_Action item_. What needs reproducing is the run of lines in the data below starting at the line with "(331, 528) none" and ending at the line with "[441,453,488,468] (admin ->", both ends included. Copy it exactly, without pictures, and add nothing.

Detected change data

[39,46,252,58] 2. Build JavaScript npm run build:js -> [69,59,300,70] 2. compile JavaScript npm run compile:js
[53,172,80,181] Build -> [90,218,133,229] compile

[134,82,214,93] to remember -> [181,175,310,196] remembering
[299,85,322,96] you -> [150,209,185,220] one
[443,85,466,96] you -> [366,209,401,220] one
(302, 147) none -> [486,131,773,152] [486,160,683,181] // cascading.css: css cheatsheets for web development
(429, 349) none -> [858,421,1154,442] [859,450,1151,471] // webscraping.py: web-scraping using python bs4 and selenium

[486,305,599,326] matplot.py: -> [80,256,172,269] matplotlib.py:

---

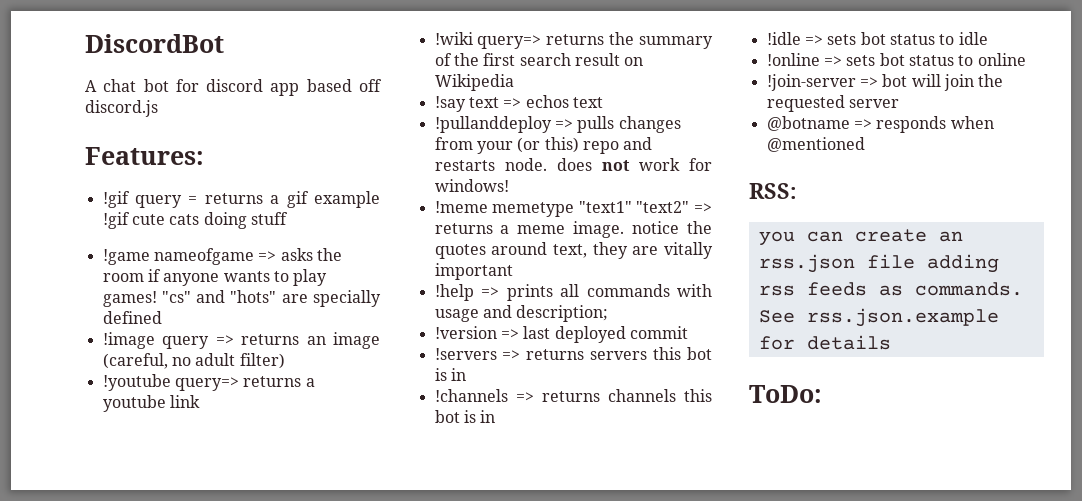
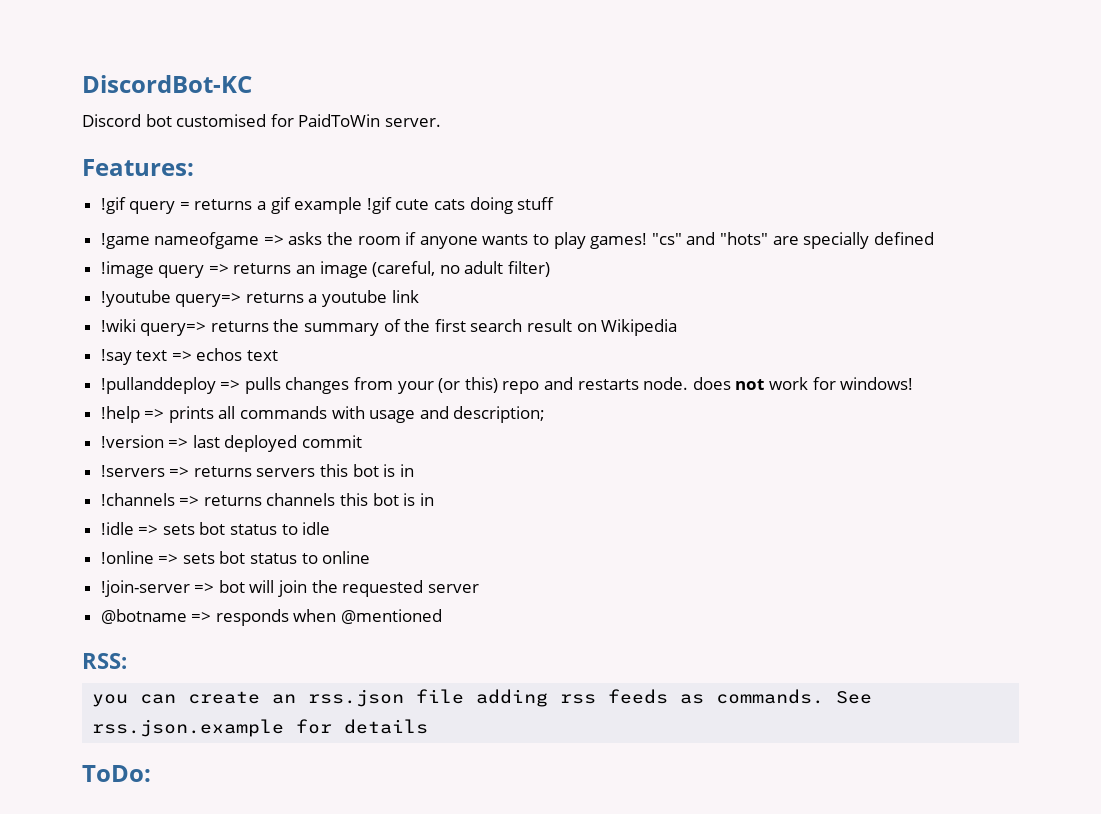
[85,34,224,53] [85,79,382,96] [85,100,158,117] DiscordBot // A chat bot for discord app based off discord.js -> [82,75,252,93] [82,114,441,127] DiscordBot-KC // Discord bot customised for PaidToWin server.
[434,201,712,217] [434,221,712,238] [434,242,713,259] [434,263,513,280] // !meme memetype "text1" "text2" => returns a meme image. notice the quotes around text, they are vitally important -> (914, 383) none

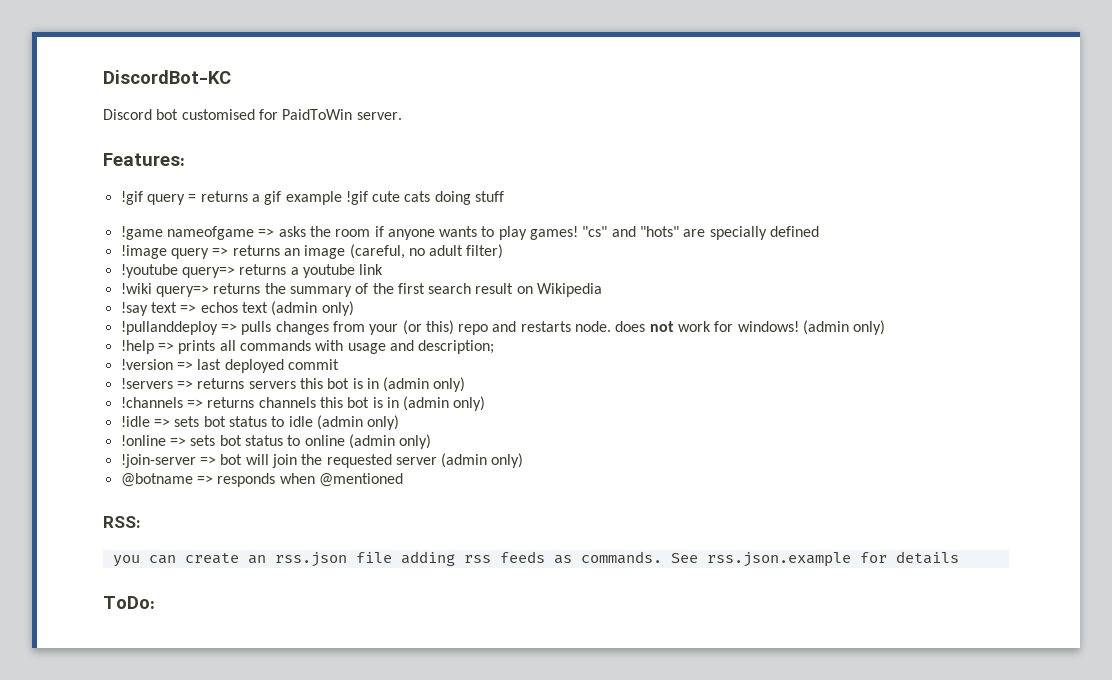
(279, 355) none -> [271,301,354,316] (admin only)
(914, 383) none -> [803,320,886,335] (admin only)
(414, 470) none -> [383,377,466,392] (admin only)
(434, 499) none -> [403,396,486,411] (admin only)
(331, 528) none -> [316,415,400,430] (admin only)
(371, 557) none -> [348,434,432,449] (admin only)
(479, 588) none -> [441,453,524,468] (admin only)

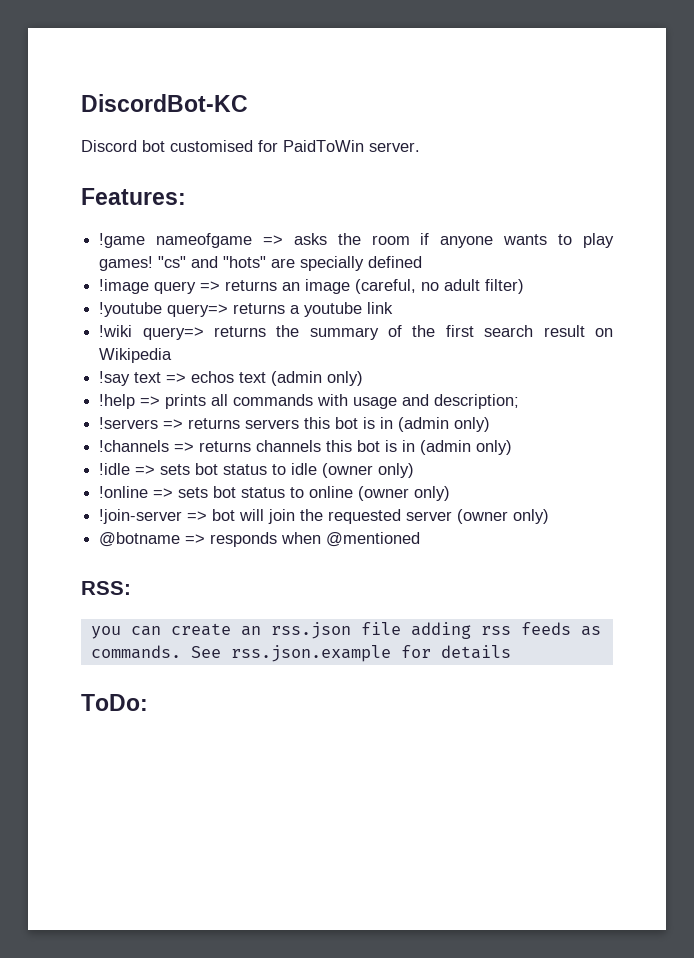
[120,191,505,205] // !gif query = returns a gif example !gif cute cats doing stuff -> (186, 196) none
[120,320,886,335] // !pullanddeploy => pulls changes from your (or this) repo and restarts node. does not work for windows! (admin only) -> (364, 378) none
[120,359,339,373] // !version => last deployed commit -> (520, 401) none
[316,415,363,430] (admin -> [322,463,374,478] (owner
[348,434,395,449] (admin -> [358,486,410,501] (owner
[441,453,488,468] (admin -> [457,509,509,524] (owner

_Solution below_.
(331, 528) none -> [316,415,400,430] (admin only)
(371, 557) none -> [348,434,432,449] (admin only)
(479, 588) none -> [441,453,524,468] (admin only)

[120,191,505,205] // !gif query = returns a gif example !gif cute cats doing stuff -> (186, 196) none
[120,320,886,335] // !pullanddeploy => pulls changes from your (or this) repo and restarts node. does not work for windows! (admin only) -> (364, 378) none
[120,359,339,373] // !version => last deployed commit -> (520, 401) none
[316,415,363,430] (admin -> [322,463,374,478] (owner
[348,434,395,449] (admin -> [358,486,410,501] (owner
[441,453,488,468] (admin -> [457,509,509,524] (owner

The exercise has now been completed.